Cache Coherence Protocols • Two common types: (Differ in how they track blocks’ sharing state) • Directory-based: • sharing status of a block is kept in a centralized directory • Snooping (or “snoopy”): • Sharing status of each block is maintained (redundantly) locally by each cache • All caches monitor or snoop (eavesdrop) on the memory bus, • to notice events relevant to sharing status of blocks they have • Snooping tends to be more popular
Write Invalidate Protocols • When a processor wants to write to a block, • It first “grabs ownership” of that block, • By telling all other processors to invalidate their own local copy. • This ensures coherence, because • A block recently written is cached in 1 place only: • The cache of the processor that most recently wrote it • Anyone else who wants to write that block will first have to grab back the most recent copy. • The block is also written to memory at that time. Analogous to using RCS to lock files
Meaning of Bus Messages • Write miss on block B: • “Hey, I want to write block B. Everyone, give me the most recent copy if you’re the one who has it. And everyone, also throw away your own copy.” • Read miss on block B: • “Hey, I want to read block B. Everyone, give me the most recent copy, if you have it. But you don’t have to throw away your own copy.” • Writeback of block B: • “Here is the most recent copy of block B, which I produced. I promise not to make any more changes until I after I ask for ownership back and receive it.”

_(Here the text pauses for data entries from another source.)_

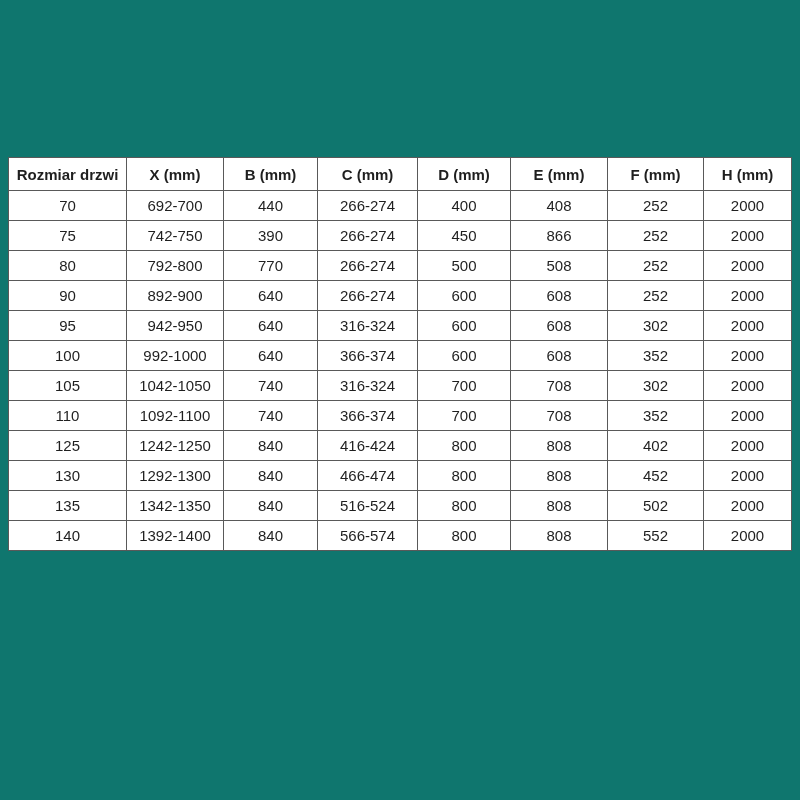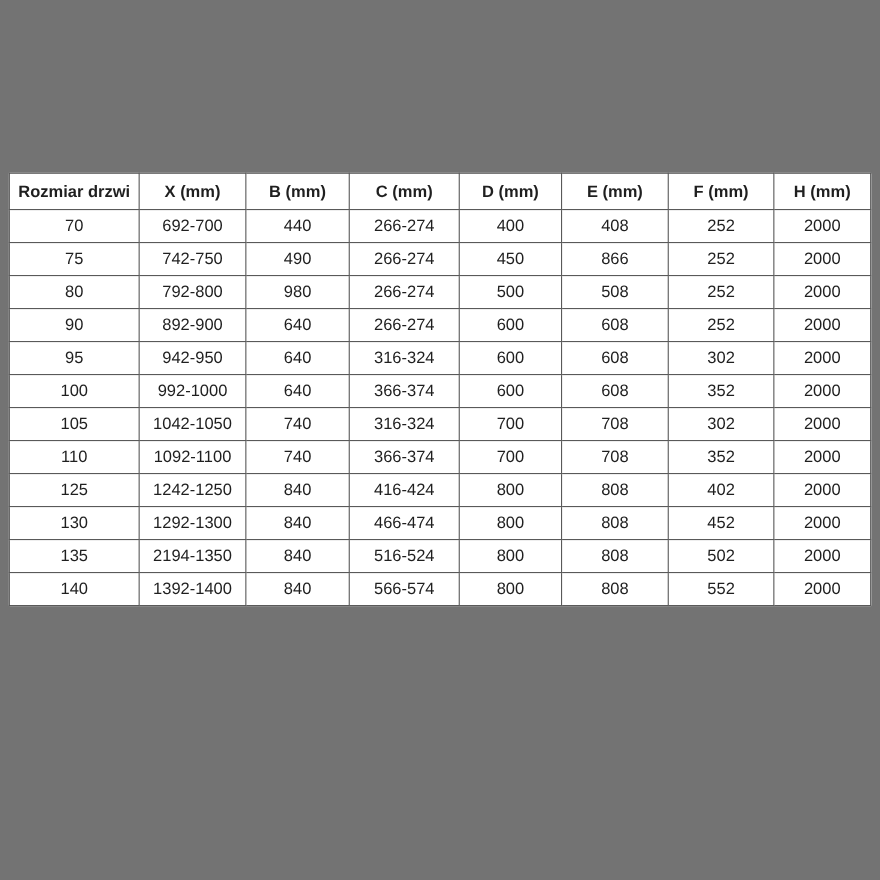"Rozmiar drzwi" .page { background: #737373 -> #0f766e }
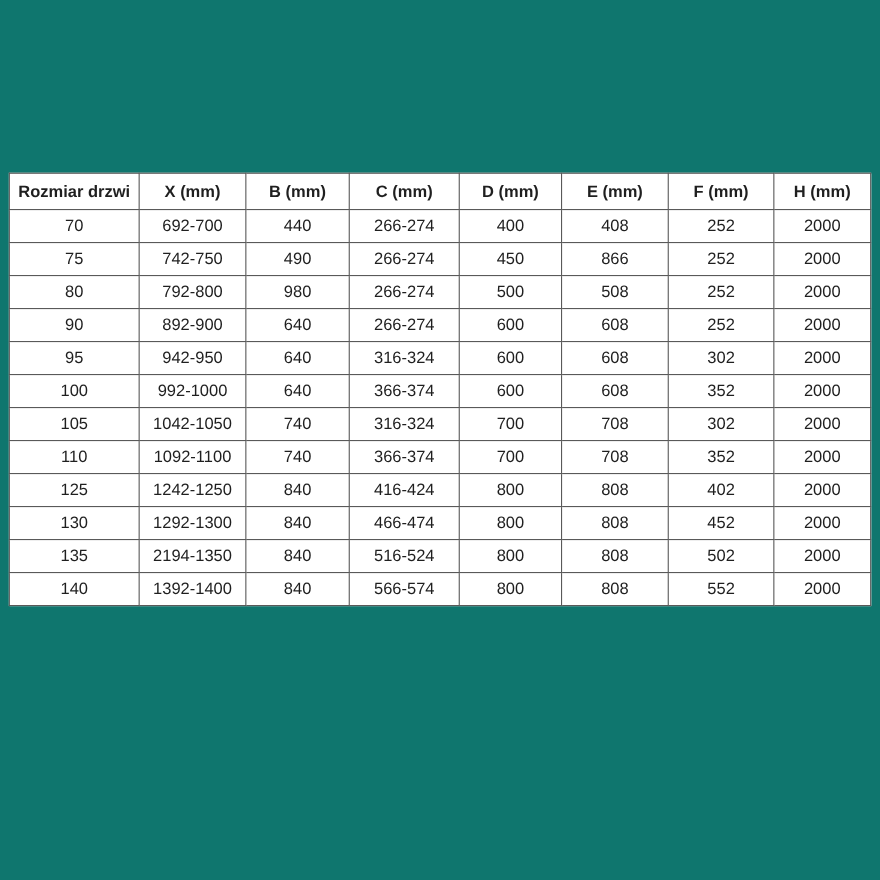"490" td { text: 490 -> 390 }
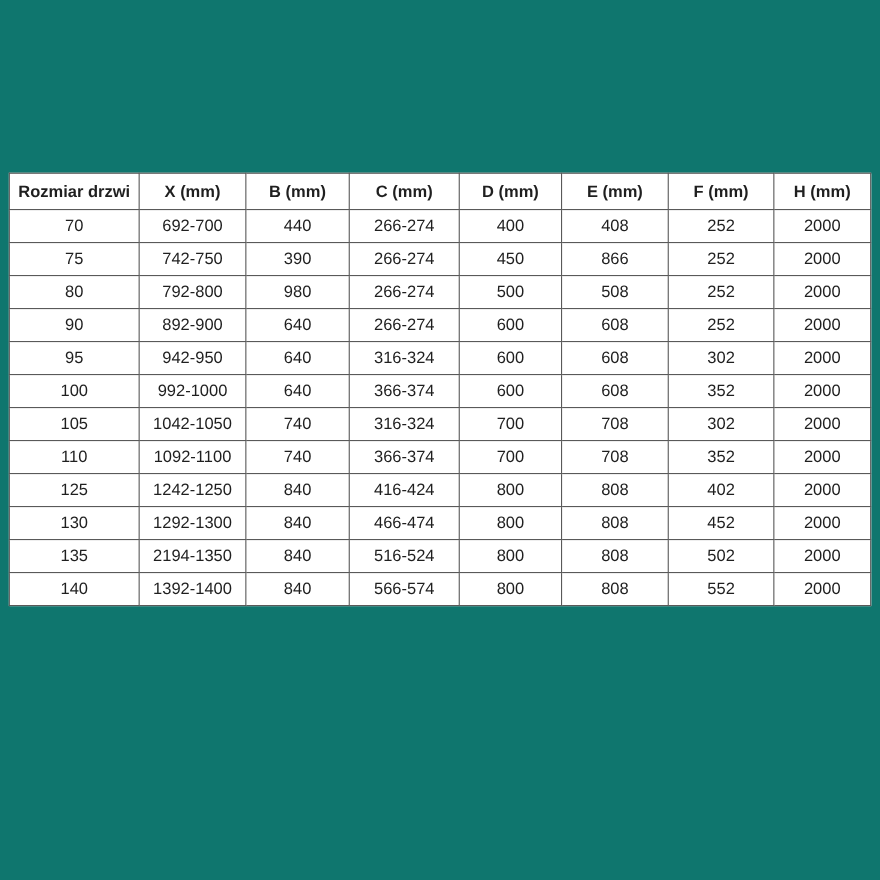"980" td { text: 980 -> 770 }
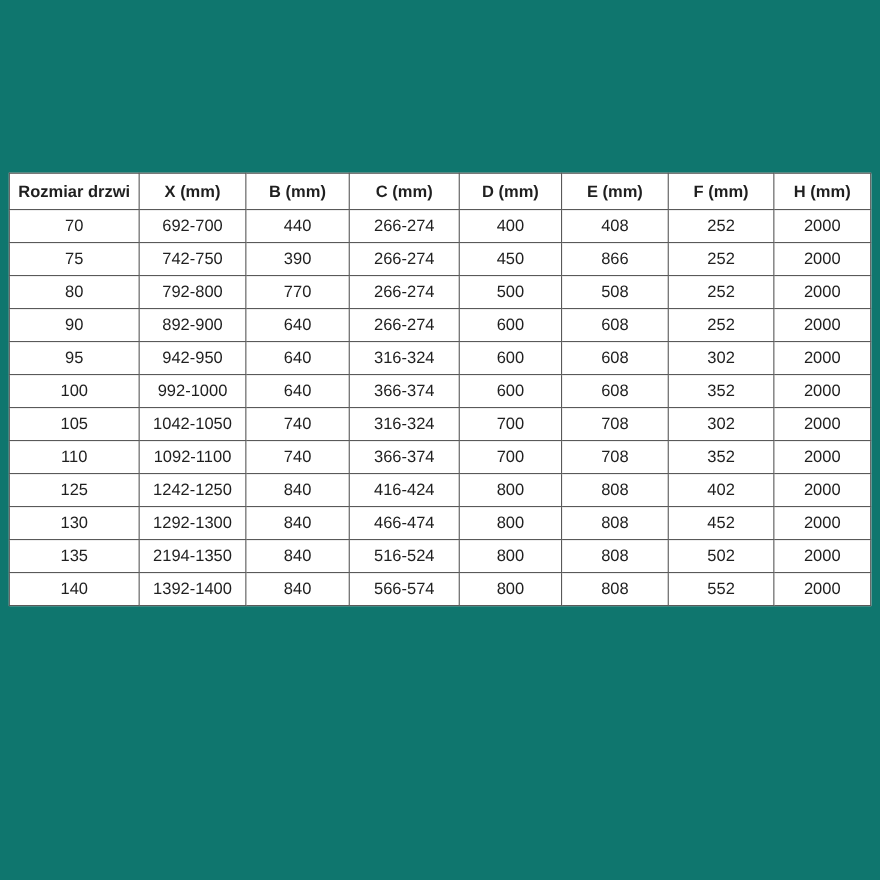"2194-1350" td { text: 2194-1350 -> 1342-1350 }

Write-Update Coherence Protocol • Also called write broadcast. • Strategy: Update all cached copies of a block when the block is written. • Comparison versus write-invalidate: • More bus traffic for multiple writes by 1 processor • Less latency for data to be passed between proc’s. • Bus & memory bandwidth is a key limiting factor! • Write-invalidate usually gives best overall perf.